# Available data:
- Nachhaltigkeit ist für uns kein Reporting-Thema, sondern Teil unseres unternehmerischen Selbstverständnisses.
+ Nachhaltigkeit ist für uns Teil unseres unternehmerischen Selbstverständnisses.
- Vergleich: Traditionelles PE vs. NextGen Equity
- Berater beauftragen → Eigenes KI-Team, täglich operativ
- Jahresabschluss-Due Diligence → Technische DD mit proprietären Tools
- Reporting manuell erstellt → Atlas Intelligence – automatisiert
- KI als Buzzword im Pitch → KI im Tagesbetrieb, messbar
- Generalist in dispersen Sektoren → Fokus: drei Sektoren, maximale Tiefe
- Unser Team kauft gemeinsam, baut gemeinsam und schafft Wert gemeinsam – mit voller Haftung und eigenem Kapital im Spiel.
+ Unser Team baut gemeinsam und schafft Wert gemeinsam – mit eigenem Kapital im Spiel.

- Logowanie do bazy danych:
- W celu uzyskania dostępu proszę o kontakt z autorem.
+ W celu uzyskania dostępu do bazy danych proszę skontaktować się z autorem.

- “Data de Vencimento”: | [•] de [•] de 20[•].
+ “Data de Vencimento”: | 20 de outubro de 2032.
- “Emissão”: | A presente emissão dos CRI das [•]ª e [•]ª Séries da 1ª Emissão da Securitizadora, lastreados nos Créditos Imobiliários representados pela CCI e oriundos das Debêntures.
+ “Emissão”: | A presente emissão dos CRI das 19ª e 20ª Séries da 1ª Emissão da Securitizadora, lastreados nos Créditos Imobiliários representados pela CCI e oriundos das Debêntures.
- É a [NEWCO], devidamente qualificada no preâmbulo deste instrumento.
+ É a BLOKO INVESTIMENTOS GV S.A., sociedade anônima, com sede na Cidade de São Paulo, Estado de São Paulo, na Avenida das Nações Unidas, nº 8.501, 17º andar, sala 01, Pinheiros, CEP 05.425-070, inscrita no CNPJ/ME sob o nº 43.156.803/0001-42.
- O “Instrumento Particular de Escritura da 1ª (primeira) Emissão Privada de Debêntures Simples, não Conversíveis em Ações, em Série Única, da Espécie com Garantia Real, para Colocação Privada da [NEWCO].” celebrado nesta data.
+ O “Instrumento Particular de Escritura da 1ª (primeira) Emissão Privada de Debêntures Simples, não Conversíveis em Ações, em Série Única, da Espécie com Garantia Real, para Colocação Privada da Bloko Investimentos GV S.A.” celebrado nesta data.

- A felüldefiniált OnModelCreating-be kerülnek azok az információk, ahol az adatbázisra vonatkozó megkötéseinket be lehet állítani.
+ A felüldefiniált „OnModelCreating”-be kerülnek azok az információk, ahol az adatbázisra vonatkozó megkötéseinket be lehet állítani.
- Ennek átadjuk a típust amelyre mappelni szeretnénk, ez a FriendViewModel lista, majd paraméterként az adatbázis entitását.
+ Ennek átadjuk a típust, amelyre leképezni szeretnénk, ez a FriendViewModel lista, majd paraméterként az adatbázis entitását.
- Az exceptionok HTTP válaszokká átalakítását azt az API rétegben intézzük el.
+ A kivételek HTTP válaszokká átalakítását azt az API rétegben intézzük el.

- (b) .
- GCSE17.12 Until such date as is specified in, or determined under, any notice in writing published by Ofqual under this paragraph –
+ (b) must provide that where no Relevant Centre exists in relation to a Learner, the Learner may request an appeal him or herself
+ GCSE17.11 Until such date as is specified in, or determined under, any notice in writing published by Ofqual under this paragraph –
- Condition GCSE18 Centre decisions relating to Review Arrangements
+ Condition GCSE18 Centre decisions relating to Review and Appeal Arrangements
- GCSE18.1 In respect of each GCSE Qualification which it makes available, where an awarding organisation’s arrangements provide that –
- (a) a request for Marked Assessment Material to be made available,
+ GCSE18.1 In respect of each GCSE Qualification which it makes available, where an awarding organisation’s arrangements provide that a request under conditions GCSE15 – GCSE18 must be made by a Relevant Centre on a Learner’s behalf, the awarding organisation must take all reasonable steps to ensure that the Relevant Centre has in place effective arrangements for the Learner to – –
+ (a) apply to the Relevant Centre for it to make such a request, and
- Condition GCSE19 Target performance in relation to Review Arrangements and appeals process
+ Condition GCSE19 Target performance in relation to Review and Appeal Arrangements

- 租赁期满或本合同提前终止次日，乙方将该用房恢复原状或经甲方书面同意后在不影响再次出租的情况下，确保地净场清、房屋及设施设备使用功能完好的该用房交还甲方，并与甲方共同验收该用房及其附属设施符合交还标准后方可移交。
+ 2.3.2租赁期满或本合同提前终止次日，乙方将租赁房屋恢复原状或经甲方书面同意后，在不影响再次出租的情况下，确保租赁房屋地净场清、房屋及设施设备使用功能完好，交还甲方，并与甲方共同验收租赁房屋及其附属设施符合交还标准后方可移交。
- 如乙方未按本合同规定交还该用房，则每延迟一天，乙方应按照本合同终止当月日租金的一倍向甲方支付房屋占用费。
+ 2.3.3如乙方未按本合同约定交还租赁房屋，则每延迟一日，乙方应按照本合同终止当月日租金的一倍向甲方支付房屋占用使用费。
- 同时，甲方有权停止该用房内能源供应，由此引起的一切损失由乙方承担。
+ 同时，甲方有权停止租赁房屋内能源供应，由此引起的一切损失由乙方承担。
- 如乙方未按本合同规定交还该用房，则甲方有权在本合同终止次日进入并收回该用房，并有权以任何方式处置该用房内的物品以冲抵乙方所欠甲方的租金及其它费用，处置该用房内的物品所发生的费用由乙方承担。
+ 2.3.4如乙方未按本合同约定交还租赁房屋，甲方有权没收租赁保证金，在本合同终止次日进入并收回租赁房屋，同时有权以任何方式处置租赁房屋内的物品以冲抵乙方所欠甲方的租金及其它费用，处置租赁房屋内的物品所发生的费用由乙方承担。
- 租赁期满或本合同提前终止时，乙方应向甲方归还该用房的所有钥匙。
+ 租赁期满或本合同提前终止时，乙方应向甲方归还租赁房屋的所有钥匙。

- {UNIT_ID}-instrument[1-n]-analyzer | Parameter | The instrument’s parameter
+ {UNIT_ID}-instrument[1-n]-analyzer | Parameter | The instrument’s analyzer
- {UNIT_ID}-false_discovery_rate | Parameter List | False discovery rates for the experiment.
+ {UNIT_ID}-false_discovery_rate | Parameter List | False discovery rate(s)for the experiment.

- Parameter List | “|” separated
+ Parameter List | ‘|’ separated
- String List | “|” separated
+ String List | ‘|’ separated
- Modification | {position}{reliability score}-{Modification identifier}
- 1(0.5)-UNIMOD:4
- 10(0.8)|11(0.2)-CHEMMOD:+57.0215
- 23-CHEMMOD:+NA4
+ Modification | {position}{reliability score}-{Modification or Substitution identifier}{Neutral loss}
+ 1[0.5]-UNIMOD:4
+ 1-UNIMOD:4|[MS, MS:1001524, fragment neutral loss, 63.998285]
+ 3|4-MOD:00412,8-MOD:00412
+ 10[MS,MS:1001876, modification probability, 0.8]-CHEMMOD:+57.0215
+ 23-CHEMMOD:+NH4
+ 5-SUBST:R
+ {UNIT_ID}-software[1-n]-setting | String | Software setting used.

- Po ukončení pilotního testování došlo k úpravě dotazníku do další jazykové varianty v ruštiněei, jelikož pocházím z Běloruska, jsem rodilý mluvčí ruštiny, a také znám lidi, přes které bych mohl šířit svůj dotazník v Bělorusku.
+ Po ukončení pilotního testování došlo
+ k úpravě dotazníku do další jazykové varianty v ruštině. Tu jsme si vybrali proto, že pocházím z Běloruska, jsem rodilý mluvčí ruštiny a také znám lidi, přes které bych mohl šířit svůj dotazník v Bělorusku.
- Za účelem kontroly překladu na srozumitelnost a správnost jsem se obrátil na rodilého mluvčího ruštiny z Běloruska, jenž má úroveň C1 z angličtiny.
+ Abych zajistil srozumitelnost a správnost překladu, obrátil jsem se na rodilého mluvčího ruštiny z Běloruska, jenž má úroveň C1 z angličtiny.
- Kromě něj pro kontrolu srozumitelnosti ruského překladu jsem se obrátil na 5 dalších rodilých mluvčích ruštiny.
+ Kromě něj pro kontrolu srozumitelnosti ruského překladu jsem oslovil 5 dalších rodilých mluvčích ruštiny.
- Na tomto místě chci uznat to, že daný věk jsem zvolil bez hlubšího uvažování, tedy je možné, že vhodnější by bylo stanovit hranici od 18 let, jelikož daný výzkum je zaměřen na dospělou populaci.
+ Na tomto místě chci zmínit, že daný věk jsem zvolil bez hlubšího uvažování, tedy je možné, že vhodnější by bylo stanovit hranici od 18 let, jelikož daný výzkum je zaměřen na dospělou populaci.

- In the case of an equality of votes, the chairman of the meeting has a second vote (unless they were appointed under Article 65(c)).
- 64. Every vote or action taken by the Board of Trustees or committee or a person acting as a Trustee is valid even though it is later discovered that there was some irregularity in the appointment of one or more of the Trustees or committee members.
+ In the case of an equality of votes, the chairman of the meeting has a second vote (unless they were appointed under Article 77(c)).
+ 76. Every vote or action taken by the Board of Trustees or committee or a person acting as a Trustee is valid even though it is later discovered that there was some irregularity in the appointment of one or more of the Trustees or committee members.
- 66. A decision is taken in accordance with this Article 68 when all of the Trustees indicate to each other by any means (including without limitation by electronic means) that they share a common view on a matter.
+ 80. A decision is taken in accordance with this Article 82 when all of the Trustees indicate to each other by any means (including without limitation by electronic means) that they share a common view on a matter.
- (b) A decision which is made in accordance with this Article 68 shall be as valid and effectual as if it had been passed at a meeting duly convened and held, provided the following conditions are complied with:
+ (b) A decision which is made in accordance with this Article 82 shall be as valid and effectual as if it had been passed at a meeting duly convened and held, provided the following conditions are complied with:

# Task brief:
Look above for the line holding "CRI das [•]ª" and the line holding "- É a [NEWCO], devidamente", then output exactly those two lines and every line between them, nothing more.

# Exercise output:
- “Emissão”: | A presente emissão dos CRI das [•]ª e [•]ª Séries da 1ª Emissão da Securitizadora, lastreados nos Créditos Imobiliários representados pela CCI e oriundos das Debêntures.
+ “Emissão”: | A presente emissão dos CRI das 19ª e 20ª Séries da 1ª Emissão da Securitizadora, lastreados nos Créditos Imobiliários representados pela CCI e oriundos das Debêntures.
- É a [NEWCO], devidamente qualificada no preâmbulo deste instrumento.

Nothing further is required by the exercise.